Piknik dla Maryśki, co dziewuchy uczyła

Piknik dla Marii dr Matias
fot. istotne.pl Z okazji 15 rocznicy ustanowienia patronką Bolesławca św. Marii De Mattias, odbrązowimy trochę tę świętą i pokażemy ją na tle jej epoki oraz tego, jak nisko w hierarchii stała wtedy kobieta. Szczególnie dziewczynom dedykujemy tę historię.
istotne.pl 86 maria de mattias, bolesławiec

Reklama

Nasza Maryśka urodziła się w 1805 roku i była dziewczynką chłonną wiedzy i uczącą się z łatwością. Nie zamierzała wyjść za mąż w wieku 13 lat (jak Maria z Nazaretu).

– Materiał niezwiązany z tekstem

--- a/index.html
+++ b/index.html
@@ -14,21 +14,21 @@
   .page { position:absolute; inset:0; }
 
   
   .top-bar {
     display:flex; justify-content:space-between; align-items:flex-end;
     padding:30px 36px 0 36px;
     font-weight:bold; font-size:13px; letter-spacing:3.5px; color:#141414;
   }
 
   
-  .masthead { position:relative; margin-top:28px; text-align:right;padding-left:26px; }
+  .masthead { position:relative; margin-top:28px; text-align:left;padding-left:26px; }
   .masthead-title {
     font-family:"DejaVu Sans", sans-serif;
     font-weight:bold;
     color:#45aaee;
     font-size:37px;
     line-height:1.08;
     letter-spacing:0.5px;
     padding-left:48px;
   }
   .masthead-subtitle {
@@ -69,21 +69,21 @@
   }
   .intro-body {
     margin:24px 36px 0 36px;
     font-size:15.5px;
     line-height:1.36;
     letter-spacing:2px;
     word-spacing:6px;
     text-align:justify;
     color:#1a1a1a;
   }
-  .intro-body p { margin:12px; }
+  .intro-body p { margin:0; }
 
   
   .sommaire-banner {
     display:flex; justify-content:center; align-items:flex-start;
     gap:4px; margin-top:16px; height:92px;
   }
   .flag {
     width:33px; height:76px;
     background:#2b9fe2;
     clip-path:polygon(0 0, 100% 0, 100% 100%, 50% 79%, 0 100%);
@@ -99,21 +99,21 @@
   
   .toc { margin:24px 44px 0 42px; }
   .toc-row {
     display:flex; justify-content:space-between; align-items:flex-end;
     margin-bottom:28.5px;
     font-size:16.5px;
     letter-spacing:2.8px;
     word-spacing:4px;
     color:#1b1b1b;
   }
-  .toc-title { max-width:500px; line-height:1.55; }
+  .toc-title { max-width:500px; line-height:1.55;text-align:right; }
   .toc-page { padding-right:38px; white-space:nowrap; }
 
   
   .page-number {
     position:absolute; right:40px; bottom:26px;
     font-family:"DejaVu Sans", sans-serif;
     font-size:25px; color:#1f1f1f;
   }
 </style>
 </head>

Chciała się uczyć. Jedyną droga dla takiej dziewczyny w jej czasach był zakon. Na szczęście pochodziła z zamożnej rodziny i z opisów wynika, że miała ojca otwartego na jej pragnienie zdobywania wiedzy. Wstąpienie do zakonu pozwoliło jej zrealizować marzenia o uczeniu się i nauczaniu innych kobiet.

Maryśka otworzyła ponad siedemdziesiąt wspólnot (we Włoszech, Anglii i Niemczech), a w każdej z nich uczyła kobiety. Przemawiała też w kościele, choć taka praktyka była surowo zabroniona kobietom.

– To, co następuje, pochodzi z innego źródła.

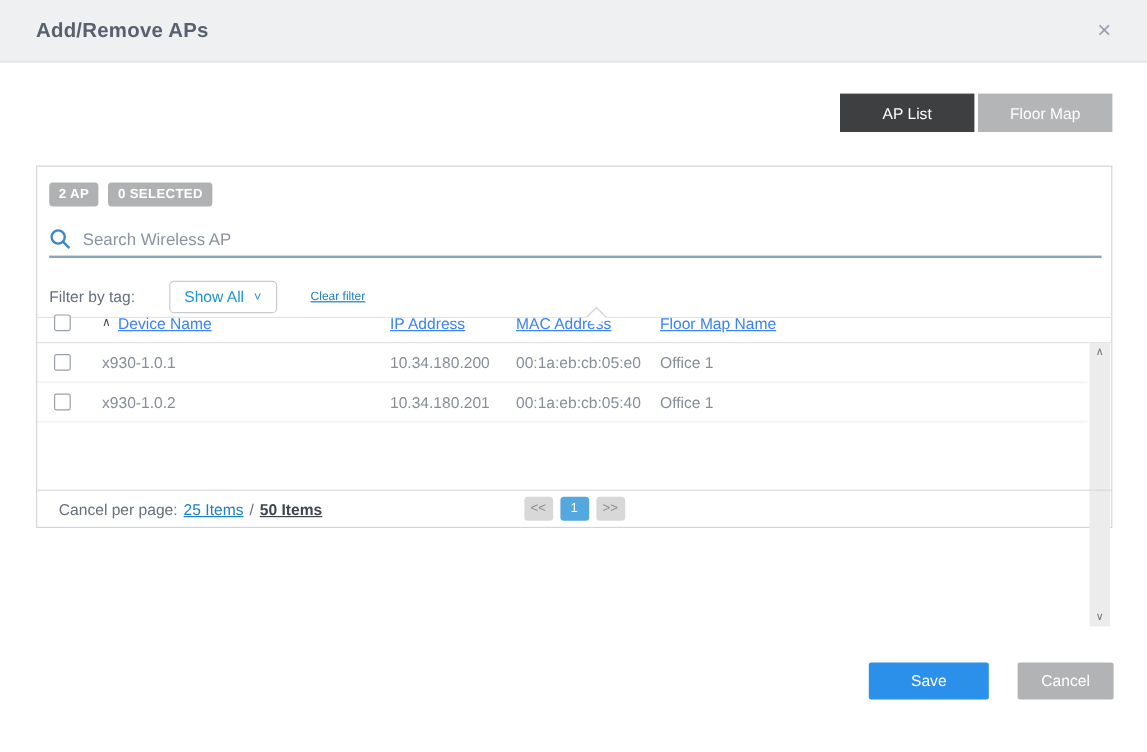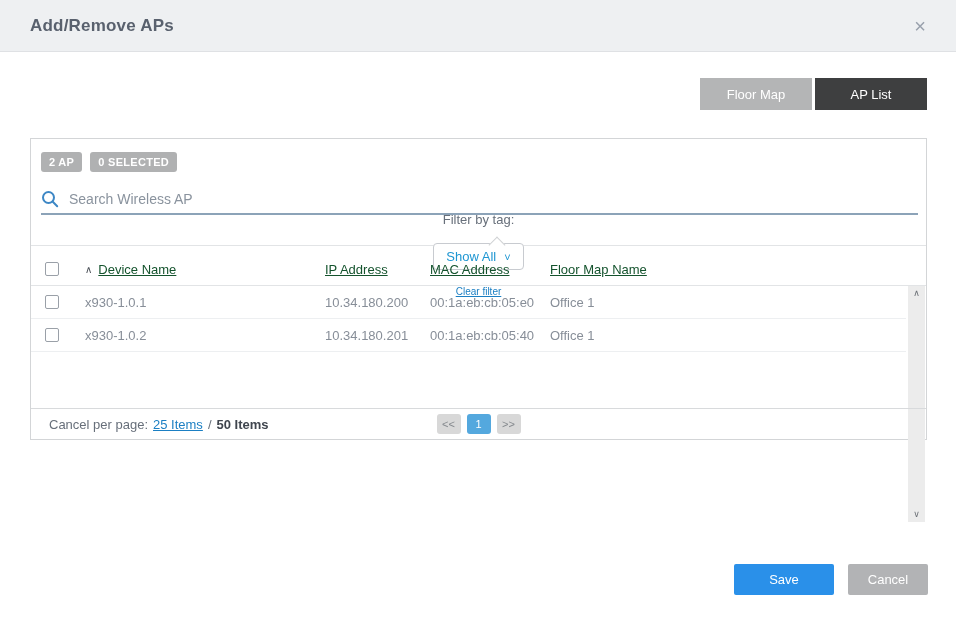--- a/index.html
+++ b/index.html
@@ -39,86 +39,86 @@
 
   .search-row { position: absolute; left: 10px; top: 46px; width: 877px; height: 30px;
     border-bottom: 2px solid #8ca3b8; display: flex; align-items: center; gap: 10px; }
   .search-icon { width: 18px; height: 18px; flex: 0 0 auto; }
   .search-input {
     border: none; outline: none; flex: 1; font-size: 14px; color: #444;
     font-family: "Liberation Sans", sans-serif; background: transparent;
   }
   .search-input::placeholder { color: #8a939e; }
 
-  .filter-row { position: absolute; left: 0; top: 73px; width: 895px; height: 34px;
-    border-bottom: 1px solid #e2e4e6; display: flex; align-items: center; padding: 0 10px; gap: 16px; flex-direction: column; }
+  .filter-row { position: absolute; left: 0; top: 92px; width: 895px; height: 34px;
+    border-bottom: 1px solid #e2e4e6; display: flex; align-items: center; padding: 0 10px; gap: 28px; }
   .filter-label { font-size: 13px; color: #676f7a; }
   .filter-dropdown {
     border: 1px solid #c8cbd0; border-radius: 4px; background: #ffffff; cursor: pointer;
     color: #1e96d2; font-size: 13px; padding: 5px 12px; display: flex; gap: 8px; align-items: center;
     font-family: "Liberation Sans", sans-serif;
   }
   .filter-dropdown .caret { font-size: 11px; }
   .clear-filter { font-size: 10px; color: #1b7fc3; text-decoration: underline; cursor: pointer; }
   .notch {
     position: absolute; left: 460px; top: 27px; width: 12px; height: 12px;
     background: #ffffff; border-left: 1px solid #d0d2d4; border-top: 1px solid #d0d2d4;
     transform: rotate(45deg); z-index: 2;
   }
 
   
   .thead { position: absolute; left: 0; top: 114px; width: 895px; height: 33px;
     border-bottom: 1px solid #e2e4e6; display: grid;
     grid-template-columns: 40px 240px 105px 120px 1fr; align-items: center; padding-left: 14px; }
-  .thead .col { font-size: 13px; color: #14532d; text-decoration: underline; cursor: pointer; }
+  .thead .col { font-size: 13px; color: #3b82f6; text-decoration: underline; cursor: pointer; }
   .sort-wrap { display: flex; align-items: center; gap: 6px; }
   .sort-caret { font-size: 10px; color: #4a4f57; text-decoration: none; }
   .cbox { width: 14px; height: 14px; border: 1px solid #9aa0a8; border-radius: 2px; background: #fff; cursor: pointer; }
 
   .tbody { position: absolute; left: 0; top: 147px; width: 875px; }
   .trow { height: 33px; display: grid; grid-template-columns: 40px 240px 105px 120px 1fr;
     align-items: center; padding-left: 14px; border-bottom: 1px solid #edeff1; }
   .trow .cell { font-size: 13px; color: #878e98; }
 
   
   .vscroll { position: absolute; right: 1px; top: 147px; width: 17px; height: 236px;
     background: #ececec; display: flex; flex-direction: column; justify-content: space-between;
     align-items: center; padding: 3px 0; }
   .vscroll .arrow { font-size: 9px; color: #6d7278; line-height: 1; cursor: pointer; }
 
   
   .pfooter { position: absolute; left: 0; bottom: 0; width: 895px; height: 31px;
     border-top: 1px solid #d8dadc; display: flex; align-items: center; padding: 0 18px; }
   .items-info { font-size: 13px; color: #676f7a; display: flex; gap: 5px; align-items: center; }
   .items-link { color: #1b7fc3; text-decoration: underline; cursor: pointer; }
-  .items-total { color: #3f454e; font-weight: bold; }
+  .items-total { color: #3f454e; font-weight: bold; text-decoration: underline; }
   .pagination { position: absolute; left: 50%; transform: translateX(-50%); display: flex; gap: 6px; }
   .pg-btn { min-width: 24px; height: 20px; border: none; border-radius: 3px; background: #d8d8d8;
     color: #85898e; font-size: 11px; cursor: pointer; font-family: "Liberation Sans", sans-serif;
     display: flex; align-items: center; justify-content: center; padding: 0 4px; }
   .pg-btn.current { background: #54a8de; color: #ffffff; }
 
   
-  .actions { position: absolute; right: 28px; top: 564px; display: flex; gap: 14px; }
+  .actions { position: absolute; right: 28px; top: 552px; display: flex; gap: 24px; }
   .btn { height: 31px; border: none; border-radius: 2px; color: #ffffff; font-size: 13px;
     cursor: pointer; font-family: "Liberation Sans", sans-serif; }
   .btn-save { width: 100px; background: #2a90e9; }
   .btn-cancel { width: 80px; background: #b2b3b5; }
 </style>
 </head>
 <body>
 
 <div class="titlebar">
   <h1>Add/Remove APs</h1>
   <span class="close-btn">×</span>
 </div>
 
 <div class="tabs">
+  <button class="tab active">AP List</button>
   <button class="tab inactive">Floor Map</button>
-  <button class="tab active">AP List</button>
 </div>
 
 <div class="panel">
 
   <div class="badges">
     <span class="badge">2 AP</span>
     <span class="badge">0 SELECTED</span>
   </div>
 
   <div class="search-row">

Bycie kobietą w tamtych czasach było bardzo trudne. Ogólnoeuropejską normą była prawna zależność żony od męża, niemożność swobodnego rozporządzania swym majątkiem oraz nierówność praw rodzicielskich. Do 1863 roku „słaba” płeć nie miała wstępu na francuskie uniwersytety (Szwajcaria, Anglia i Niemcy dopuściły kobiety odpowiednio w roku 1864, 1869, 1908). Przeciwnicy reform edukacyjnych obawiali się moralnego upadku młodych kobiet, zachwiania się życia rodzinnego i w konsekwencji rozkładu społeczeństwa.

Karol Darwin pod koniec XIX wieku tak opisywał mężczyzn w porównaniu do kobiet:

(...) lepsze od kobiety rezultaty we wszystkim, czego się podejmie, czy będzie chodziło o zadania wymagające głębokiego namysłu, rozumowania, wyobraźni, czy jedynie użycia zmysłów i rąk, co ostatecznie sprawiło, że stał się jednostką lepiej rozwiniętą od kobiety.

C. Darwin, The Descent of Man and Selection in Relation to Sex, New York 1900, s. 586–587

Cesare Lombroso, włoski wynalazca antropologii kryminalnej dodawał swoje „mądrości” na temat kobiet:

Tolerancja na fizyczny ból jest pozostałością po zwierzętach niższych gatunków, które musiały radzić sobie z utraconym fragmentem ciała. Ta cecha występuje u niższych klas ludzkich, niższych klas społecznych, wśród kobiet i dzieci.

C. Lombroso, G. Ferrero, The Female Offender, New York 1897, s. 98, [cyt. za:] S. J. Gould, Ontogeny and Phylogeny, Cambridge 1977, s. 23.

Podsumowując: być kobietą w XIX wieku, która chce się kształcić, to dosadnie mówiąc „mieć przeje****”.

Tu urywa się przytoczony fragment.